Me, encased in a golden aura, outside the National Diet Library.
To enter the hushed precints of this solemn temple of learning, you must first obtain an electronic pass. You can get a temporary one, good for the day, from a machine in the lobby, and then, if you wish, obtain permanent registration inside, which I eventually did. I wanted to film the registration process but a young woman approached and politely told me that was a no-no. It was the first of three such camera-resistant admonitions I received during the day. As a result, I eschewed the idea of taking any pictures in this mausoleum of modernity. You pass your card over an electronic sensor to enter and leave, and use the card for all electronic transactions inside the library proper. If you wish to use the computers, a necessary step in finding your sources, you place the card in a little holder next to the computer and you are automatically logged in. You use it when you request your source from the librarians, and when you make copies. There are other uses as well, but these were the ones for which I employed it. The librarians are extremely efficient, and you wait 10-15 minutes or so for them to get your books or magazines after requesting it on the computer. When you receive what you've requested, you take a bunch of narrow paper strips with you to your table and, if you wish copies made, insert them at the start and end of the section you wish to reproduce. Then you fill out a form indicating precisely which pages you're after, and take it to the copy desk, manned by half a dozen clerks, one of whom will precheck in your presence those pages you wish to copy, correct any errors you may have made, and take the material for processing.

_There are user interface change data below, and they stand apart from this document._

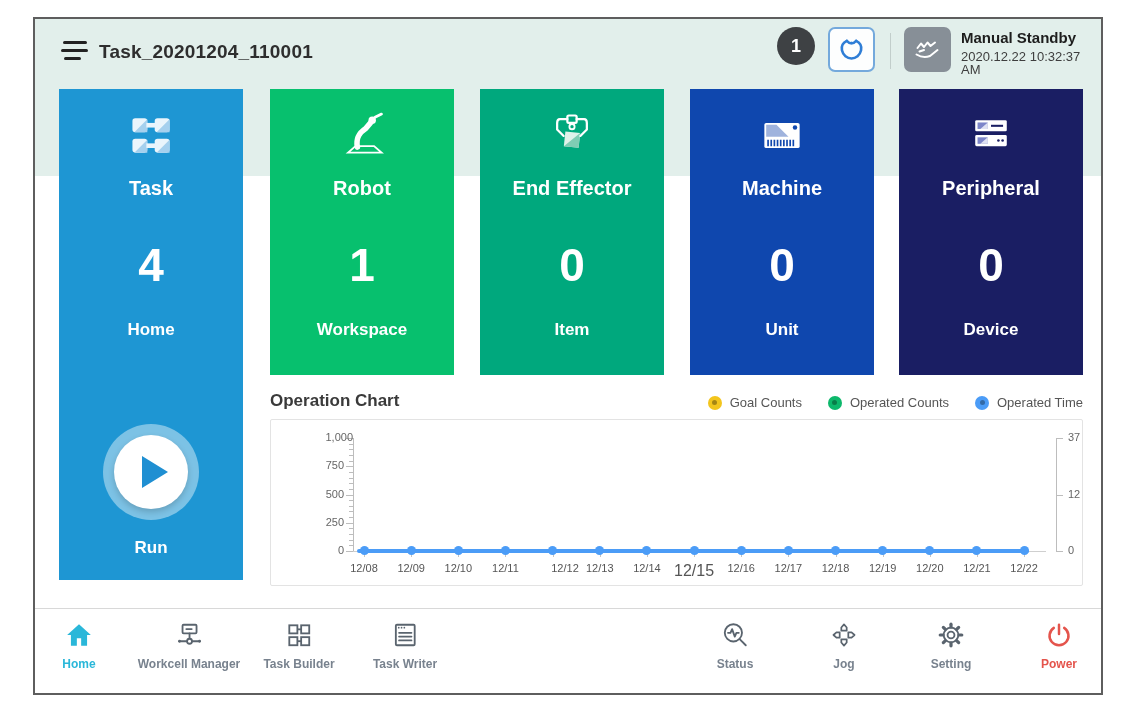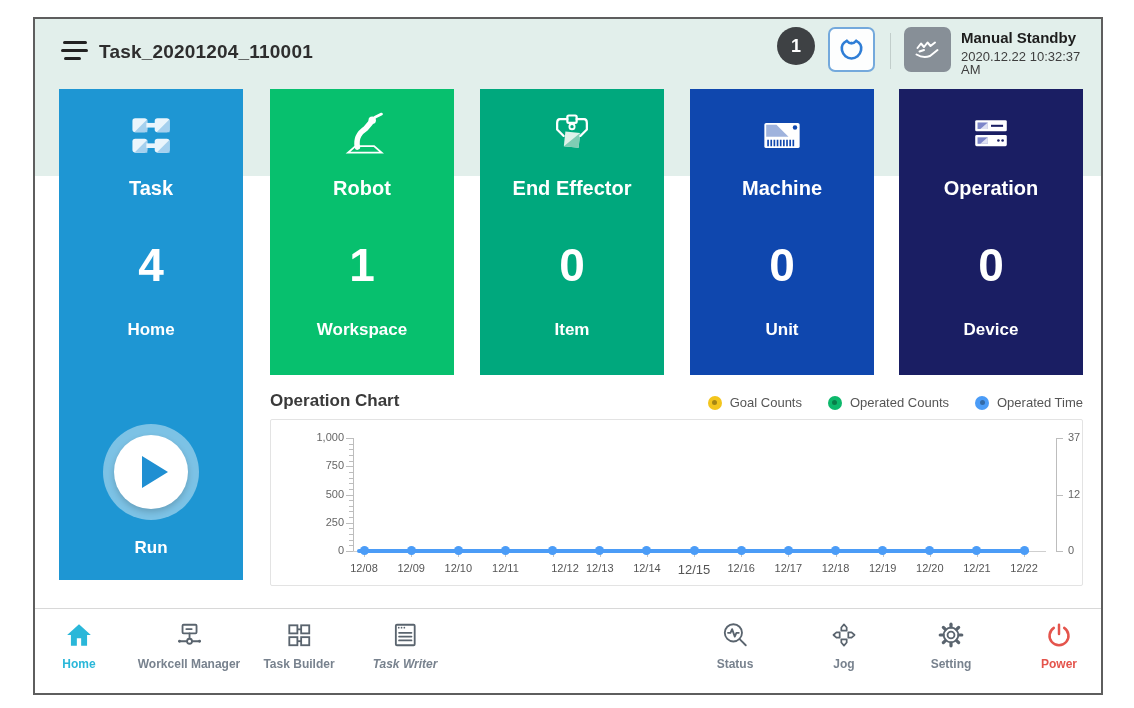"Operation" div.card-label { text: Operation -> Peripheral }
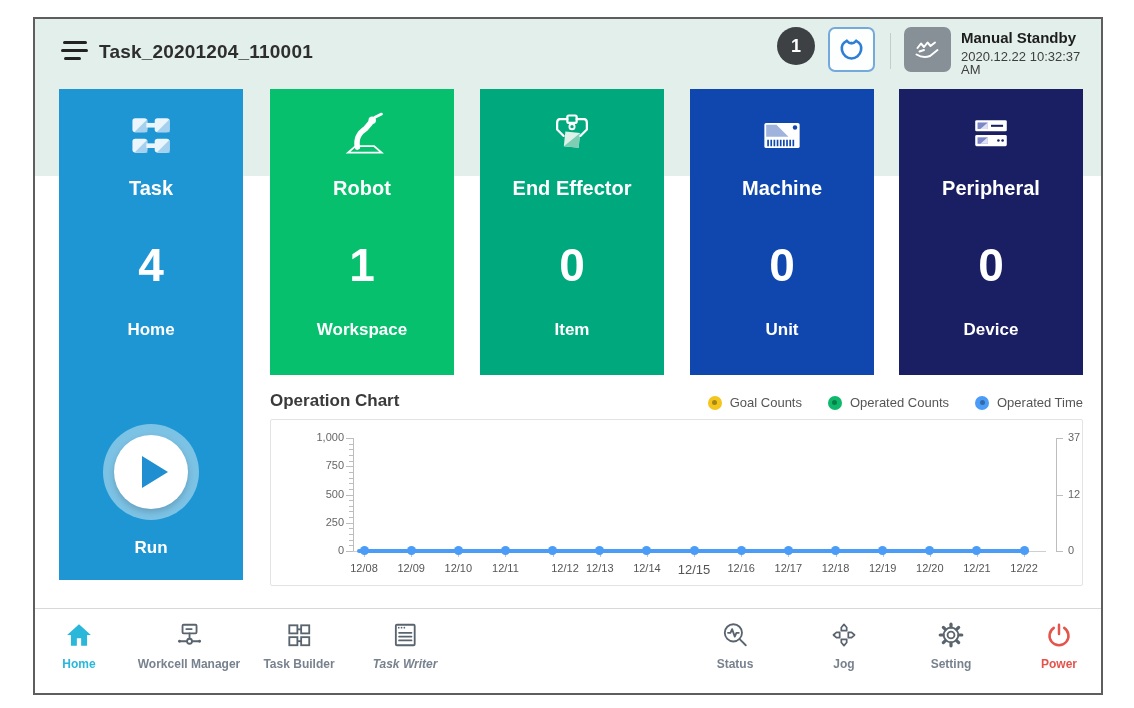"1,000" div { left: 0px -> 9px }
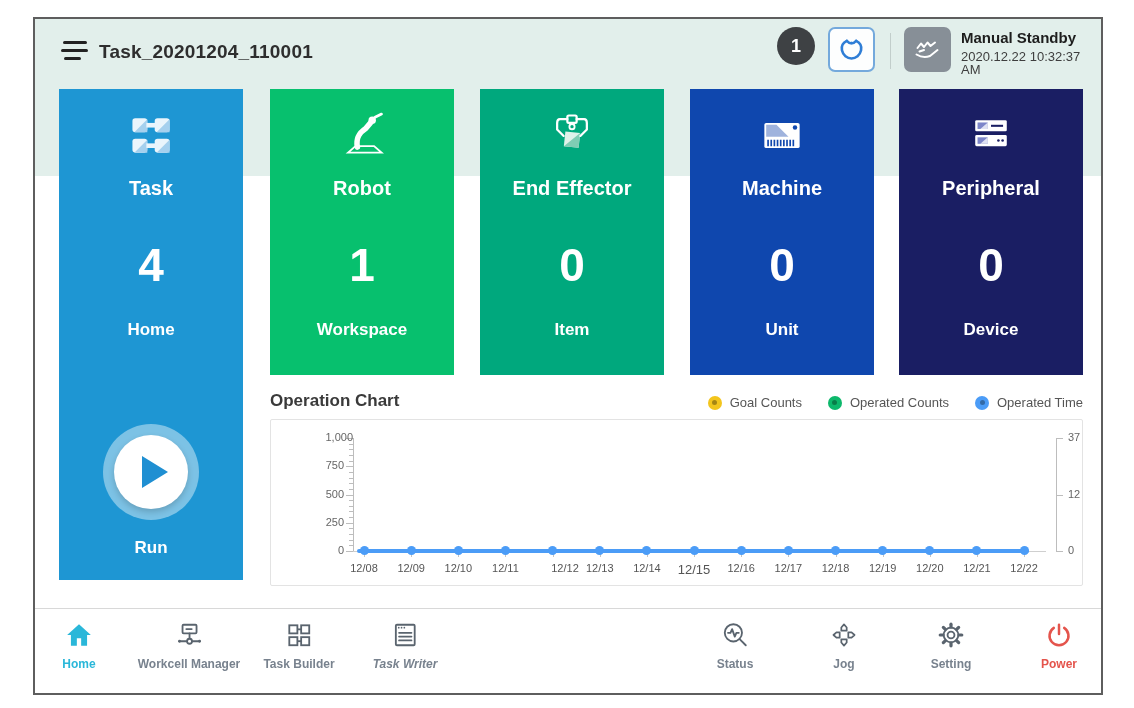"12/15" div { font-size: 13px -> 16px }
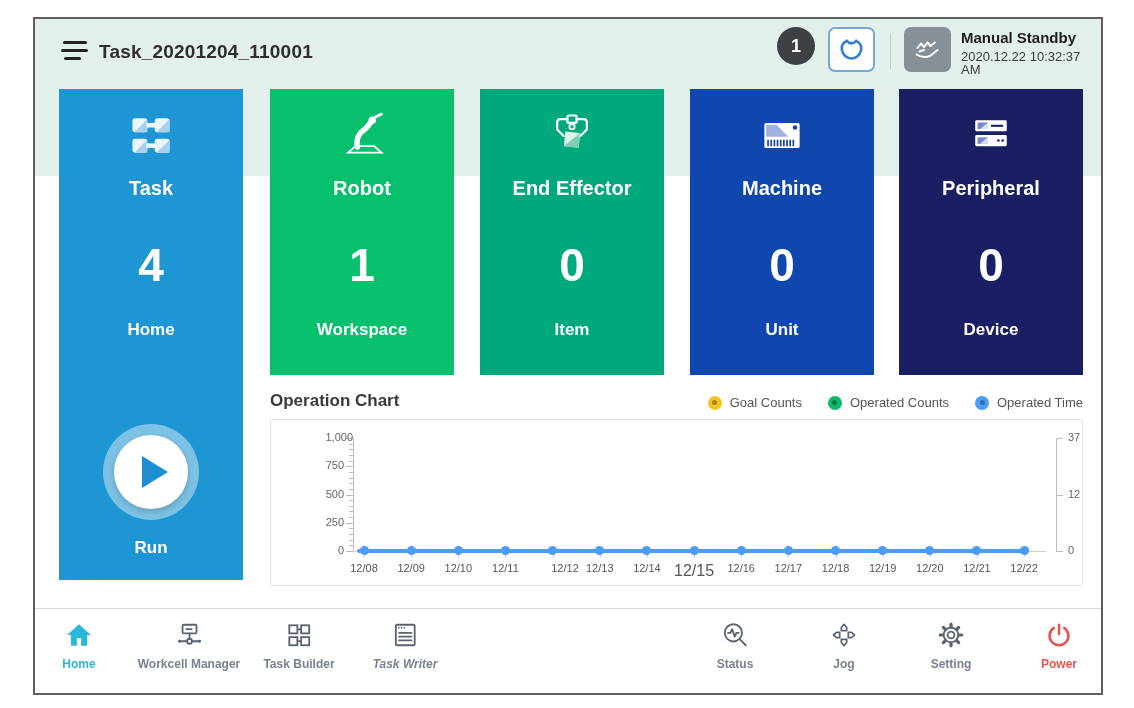"Task Writer" div.nav-item { font-style: italic -> none }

Large electronic screens light up with your number when the book or copies you've ordered are ready. But since the copy center and book requesting counter are on different floors of this vast establishment, you must do a lot of walking from one place to the other. Guards patrol the place, looking for anyone doing something naughty, so you'd better be nice.
As mentioned in a previous blog, I'm working with a theatre magazine called Engekikai (Theatre World), which, since 1943, has been the sine qua non of Japanese theatre magazines. It is primarily devoted to kabuki, but in the past also covered, to a lesser extent, the various other forms of modern and traditional Japanese theatre. It is the indispensable resource of record for the monthly activities of kabuki, with numerous photos of actors and productions, interviews, roundtables, scholarly articles written for both fans and specialists, historical commentary, reviews, family pictures of the stars, and so on. Over the years it has changed its format a number of times, and is today an expensive, coffee-table like magazine with exquisite color photos of kabuki that can be appreciated whether you can read the contents or not. After all, one can also enjoy Playboy or Penthouse without having to read any of their articles, no matter how good they may be--n'est pas?
I have a good collection of issues for the years from 1963 but only a scattered few from the 1950s, so it's imperative that I examine all those I'm missing. The paper quality for magazines from these years is not high and you must be careful when handling the issues not to damage them. I asked for the entire run for 1952, which came in two bound volumes. I went through them closely, chose the pages I wanted to copy, had them Xeroxed, and departed after a couple of hours, prepared to return to examine all the later years as well. Learning how to use this rather imposing, almost threatening, institution was quite valuable, and I have to thank Kei Hibino for being such a useful guide. Most signs are in English and there is a very useful English guide to using the place, but not one person I spoke to ventured to respond in anything other than Japanese, although I did, after all, make my inquiries in that language. Usually, you see, when a foreigner (gaijin) speaks in his/her grammatically clumsy Japanese, the native speaker responds in English, if they can, almost as if they cannot believe a gaijin is actually speaking Japanese. Although I read it daily, I have hardly spoken Japanese in six years, so I found this good practice in scraping off some of the rust. My reading skills have always trumped my speaking ones anyway.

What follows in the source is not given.